▸ Assignment:
Filter the lines below, copying only those with the string "flex".

★ ★ ★ ★ ★ ★ ★

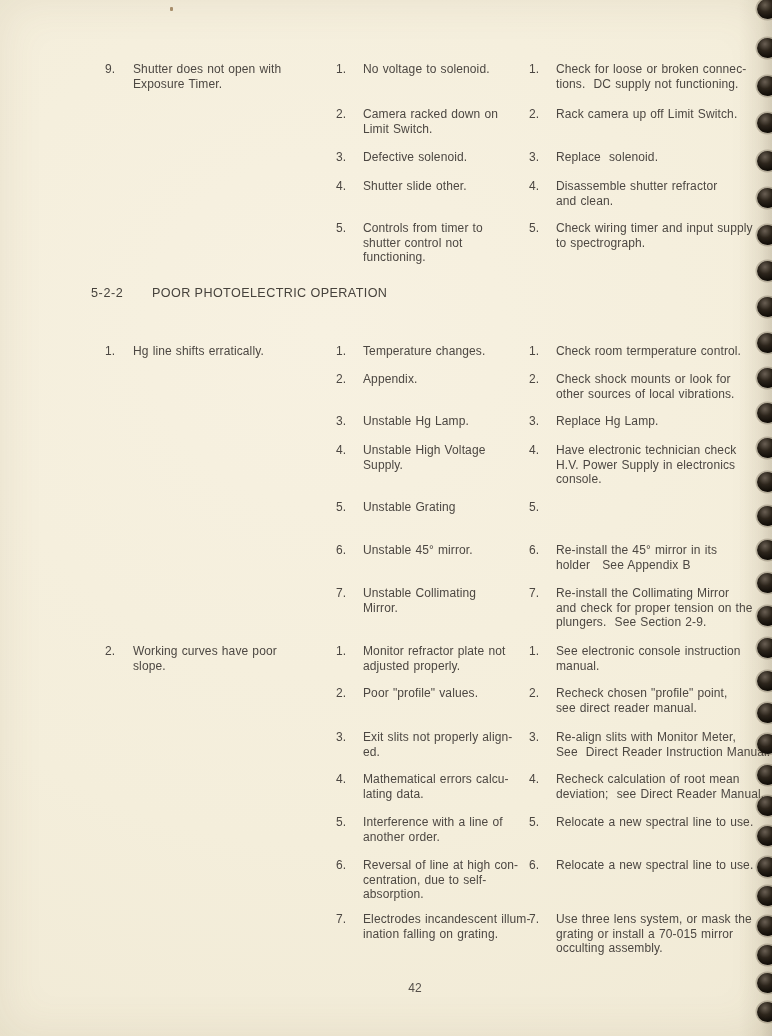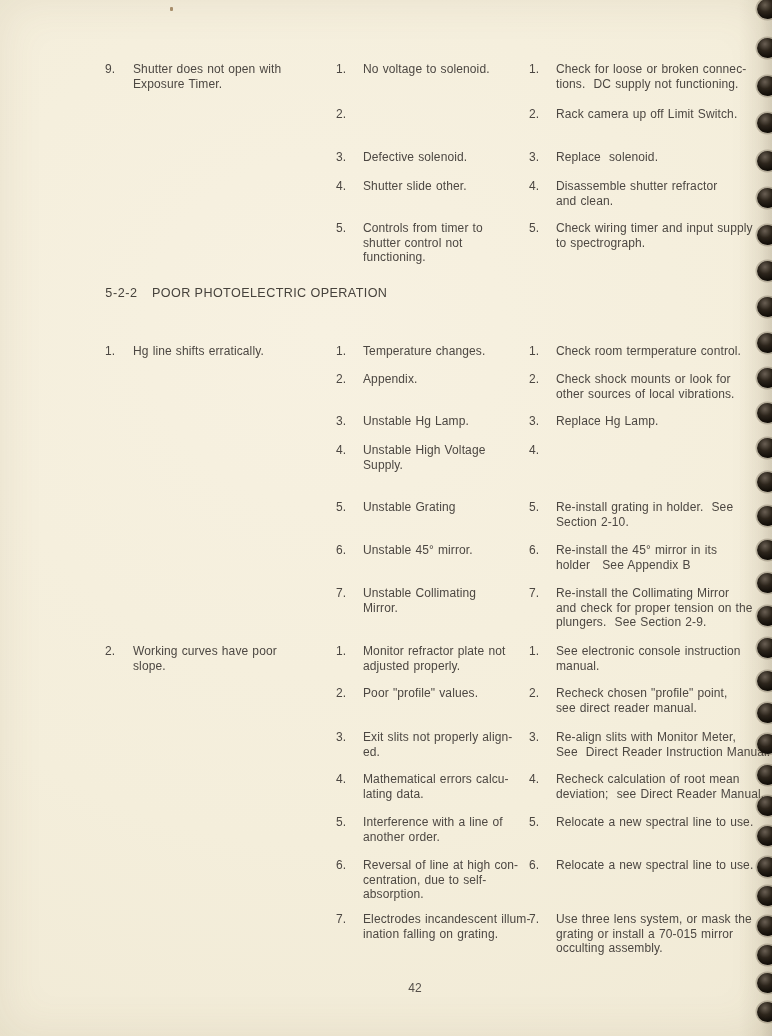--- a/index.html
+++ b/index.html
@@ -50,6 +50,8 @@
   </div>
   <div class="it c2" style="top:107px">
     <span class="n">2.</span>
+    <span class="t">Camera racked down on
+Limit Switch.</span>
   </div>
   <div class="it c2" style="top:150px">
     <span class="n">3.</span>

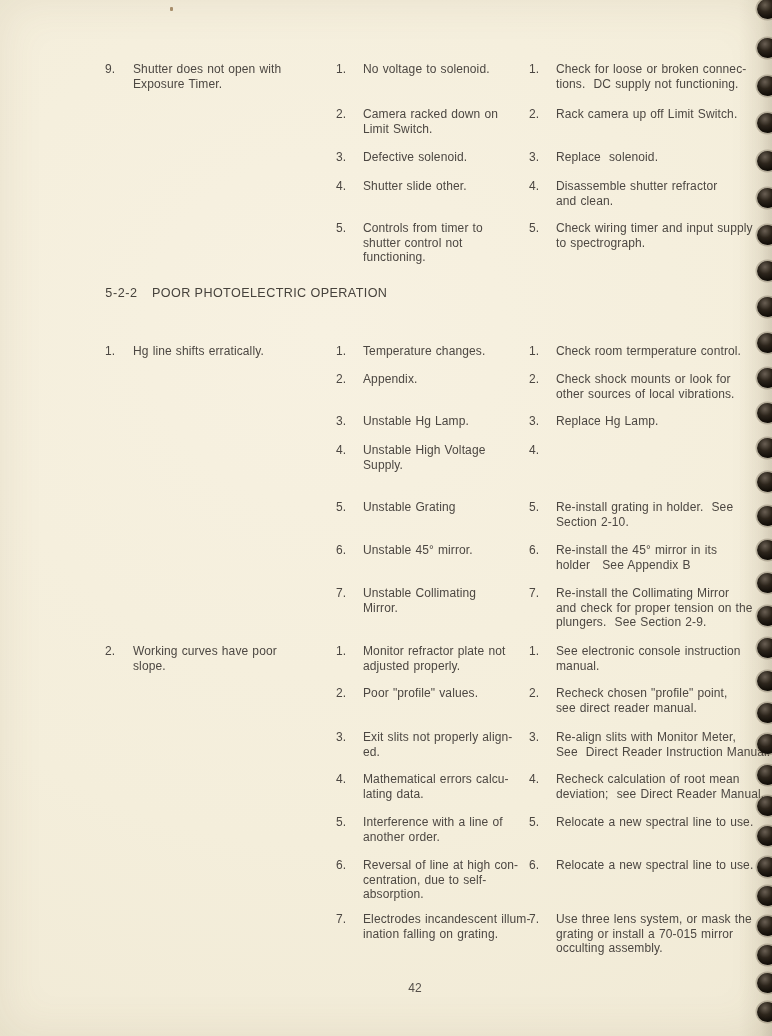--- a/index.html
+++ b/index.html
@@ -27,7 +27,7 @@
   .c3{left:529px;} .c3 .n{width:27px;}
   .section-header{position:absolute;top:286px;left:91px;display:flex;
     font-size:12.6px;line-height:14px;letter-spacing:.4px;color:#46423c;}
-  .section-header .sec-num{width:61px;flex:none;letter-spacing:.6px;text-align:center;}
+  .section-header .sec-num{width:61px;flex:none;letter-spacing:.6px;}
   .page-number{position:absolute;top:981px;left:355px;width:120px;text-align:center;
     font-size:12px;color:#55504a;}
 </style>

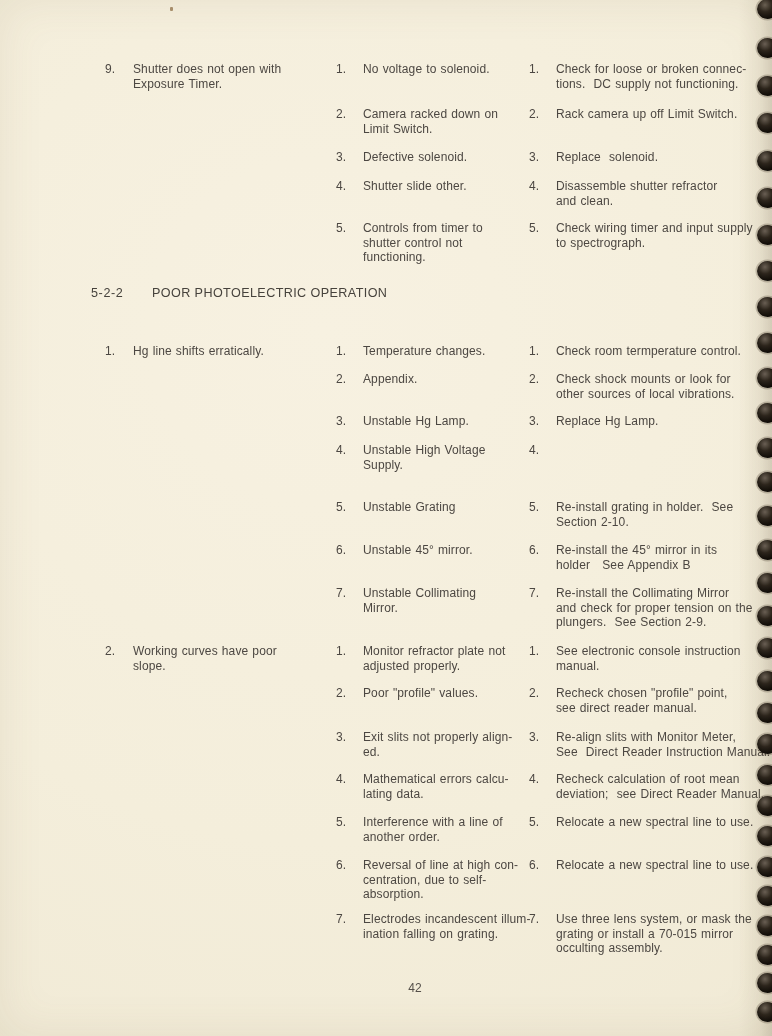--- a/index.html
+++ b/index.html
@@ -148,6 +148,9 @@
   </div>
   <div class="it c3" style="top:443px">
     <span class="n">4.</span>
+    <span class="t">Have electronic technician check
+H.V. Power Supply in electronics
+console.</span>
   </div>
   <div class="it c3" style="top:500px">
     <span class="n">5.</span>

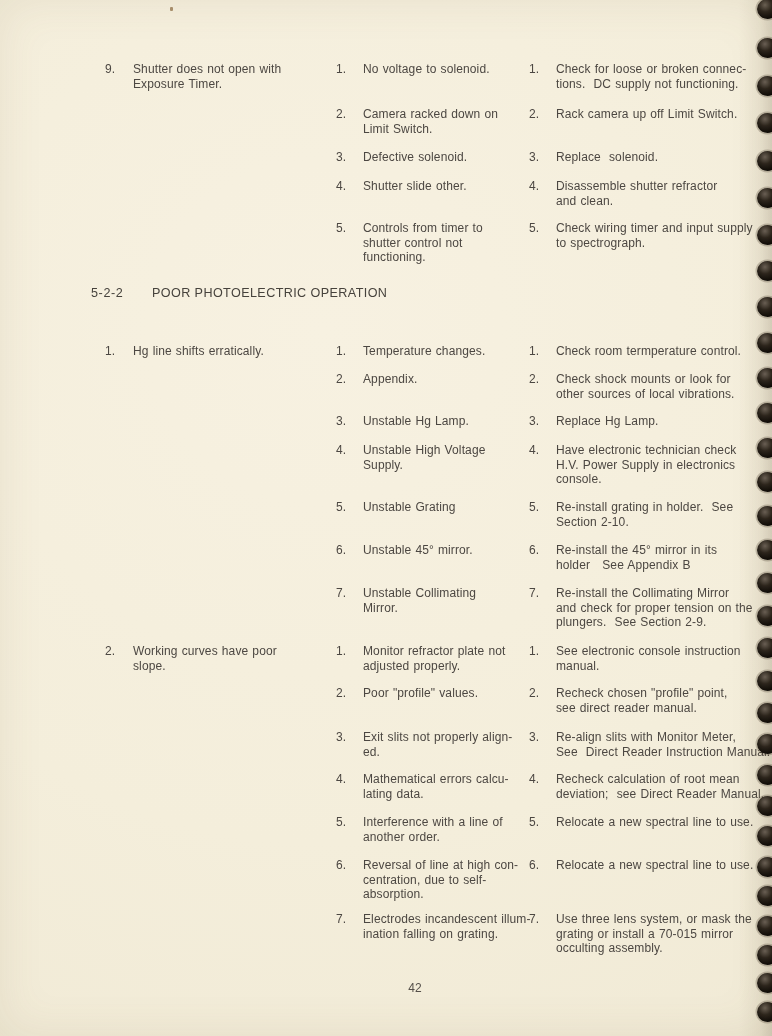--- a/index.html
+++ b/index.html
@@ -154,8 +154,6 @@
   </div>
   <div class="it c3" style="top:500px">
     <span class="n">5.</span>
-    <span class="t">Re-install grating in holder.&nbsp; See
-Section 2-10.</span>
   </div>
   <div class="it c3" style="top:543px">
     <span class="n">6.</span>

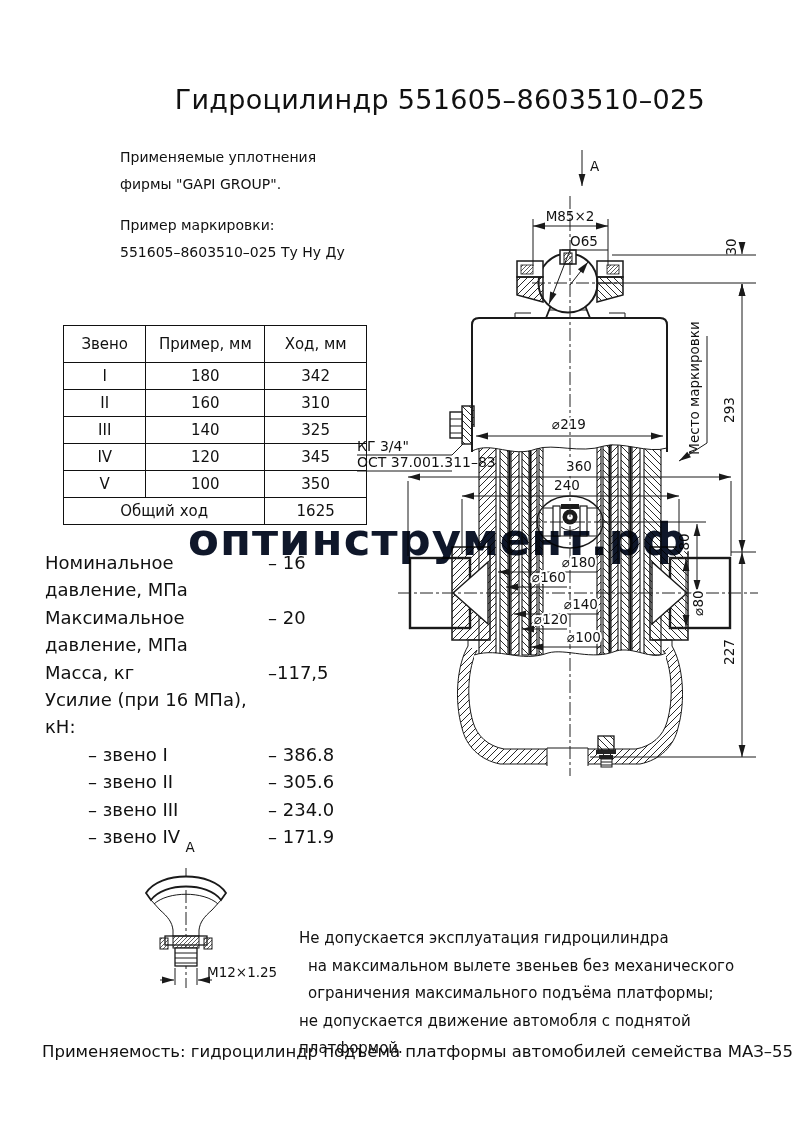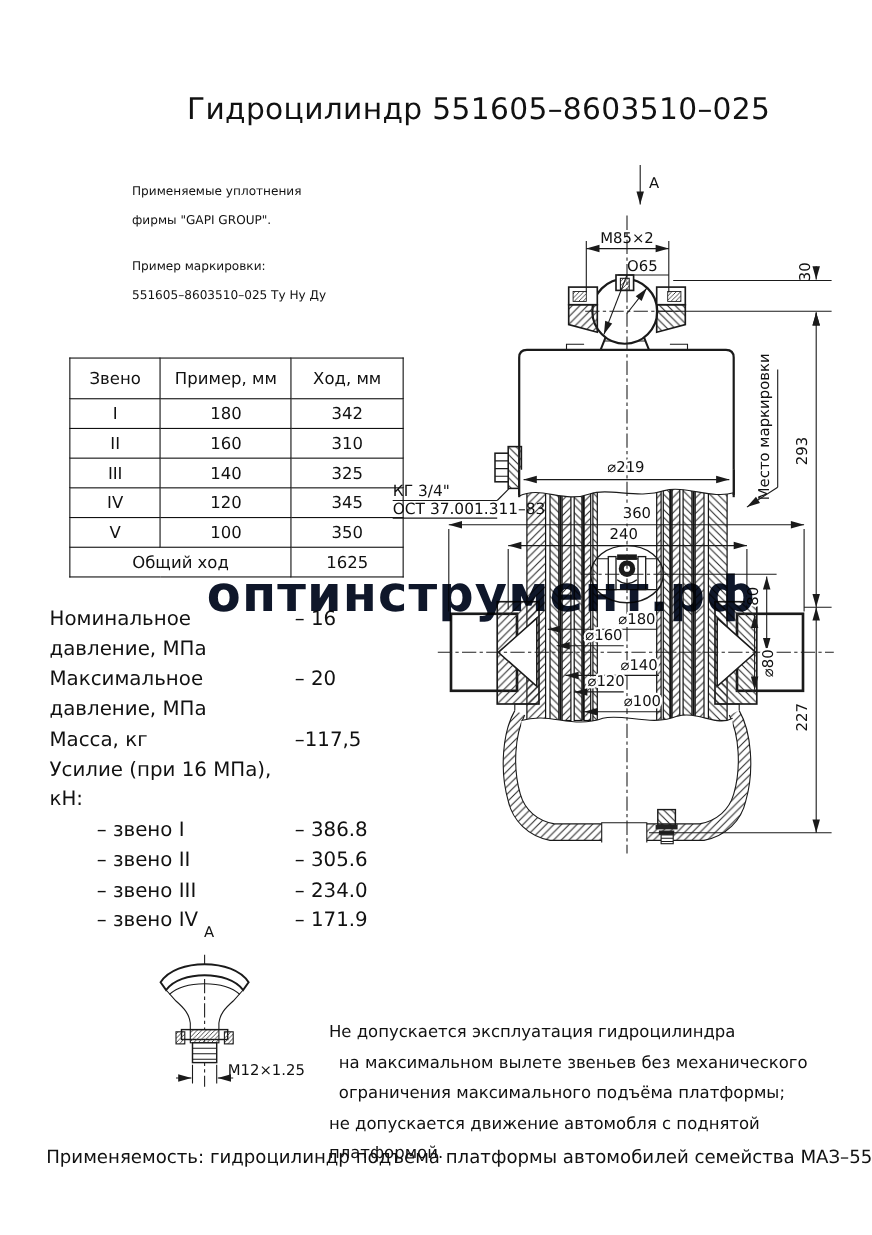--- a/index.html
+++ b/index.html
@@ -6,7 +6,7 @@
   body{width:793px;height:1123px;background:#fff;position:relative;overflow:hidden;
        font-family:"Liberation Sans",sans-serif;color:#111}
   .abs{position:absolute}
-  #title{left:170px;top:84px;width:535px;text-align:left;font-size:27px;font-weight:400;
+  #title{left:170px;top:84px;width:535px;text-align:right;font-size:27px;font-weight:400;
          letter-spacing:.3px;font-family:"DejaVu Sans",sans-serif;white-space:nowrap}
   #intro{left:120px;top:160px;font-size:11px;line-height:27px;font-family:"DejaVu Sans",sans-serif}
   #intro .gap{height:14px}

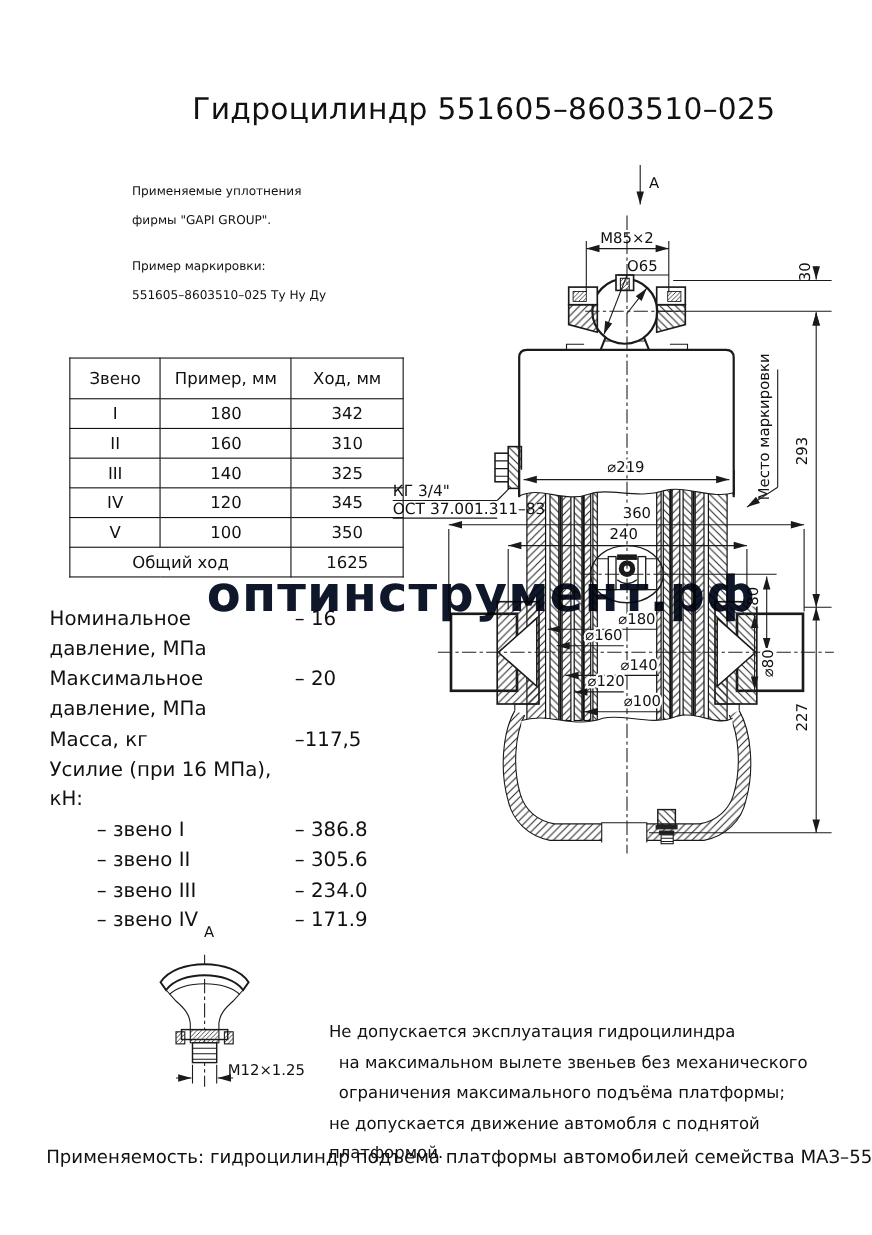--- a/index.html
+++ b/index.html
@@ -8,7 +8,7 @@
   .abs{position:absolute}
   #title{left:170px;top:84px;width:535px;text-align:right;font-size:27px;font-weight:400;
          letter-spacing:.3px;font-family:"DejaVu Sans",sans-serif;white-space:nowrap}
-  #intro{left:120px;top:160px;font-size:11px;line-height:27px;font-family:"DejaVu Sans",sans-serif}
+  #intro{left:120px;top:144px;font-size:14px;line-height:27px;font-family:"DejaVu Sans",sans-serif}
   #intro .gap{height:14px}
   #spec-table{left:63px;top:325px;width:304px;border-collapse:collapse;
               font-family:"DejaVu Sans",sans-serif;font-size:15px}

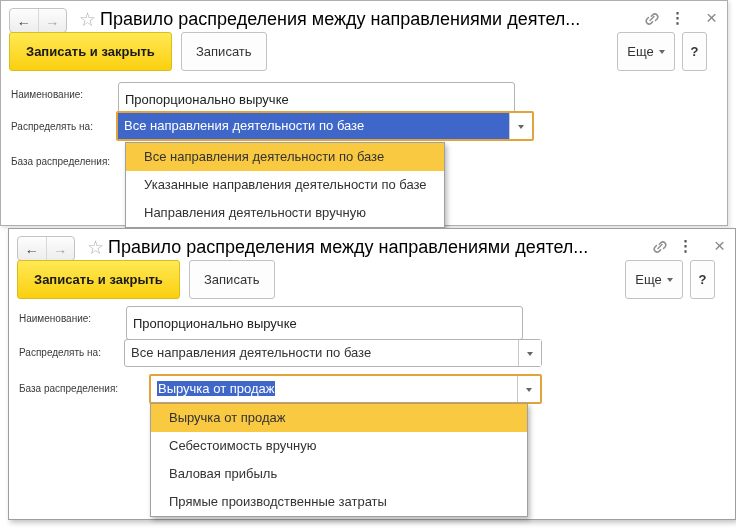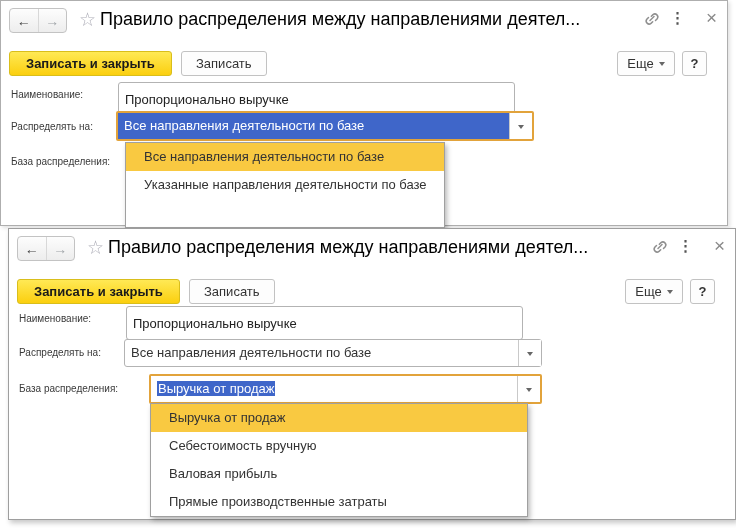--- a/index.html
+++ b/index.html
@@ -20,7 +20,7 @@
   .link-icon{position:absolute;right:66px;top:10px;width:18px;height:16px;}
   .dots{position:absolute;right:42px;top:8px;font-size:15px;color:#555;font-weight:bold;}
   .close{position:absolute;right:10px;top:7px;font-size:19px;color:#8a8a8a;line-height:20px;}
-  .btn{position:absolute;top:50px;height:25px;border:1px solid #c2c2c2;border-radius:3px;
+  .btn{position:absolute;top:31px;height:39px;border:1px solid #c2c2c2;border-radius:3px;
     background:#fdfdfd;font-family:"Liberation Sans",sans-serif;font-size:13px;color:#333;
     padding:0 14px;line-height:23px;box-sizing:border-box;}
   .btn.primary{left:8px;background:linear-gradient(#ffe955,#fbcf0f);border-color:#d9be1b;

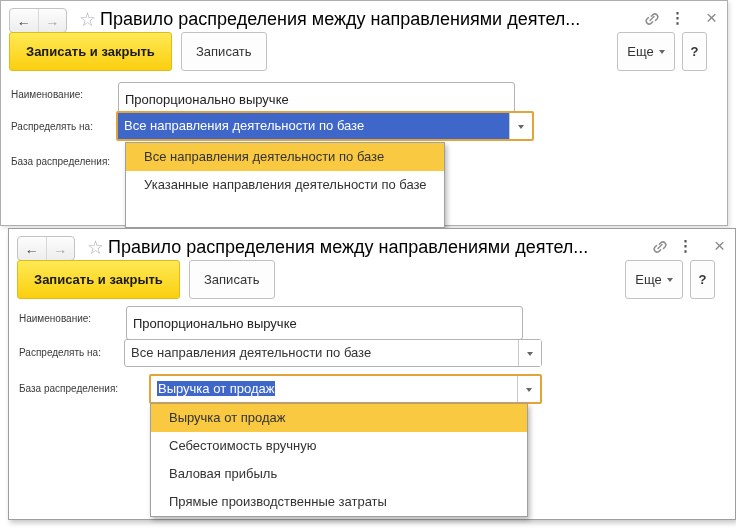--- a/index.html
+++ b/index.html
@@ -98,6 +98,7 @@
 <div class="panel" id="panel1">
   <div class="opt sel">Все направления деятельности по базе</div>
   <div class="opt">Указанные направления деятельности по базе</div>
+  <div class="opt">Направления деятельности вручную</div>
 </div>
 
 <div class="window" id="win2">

★ ★ ★ ★ ★ ★ ★

▸ Written reply:
   .section-header{position:absolute;top:286px;left:91px;display:flex;
-  .section-header .sec-num{width:61px;flex:none;letter-spacing:.6px;text-align:center;}
+  .section-header .sec-num{width:61px;flex:none;letter-spacing:.6px;}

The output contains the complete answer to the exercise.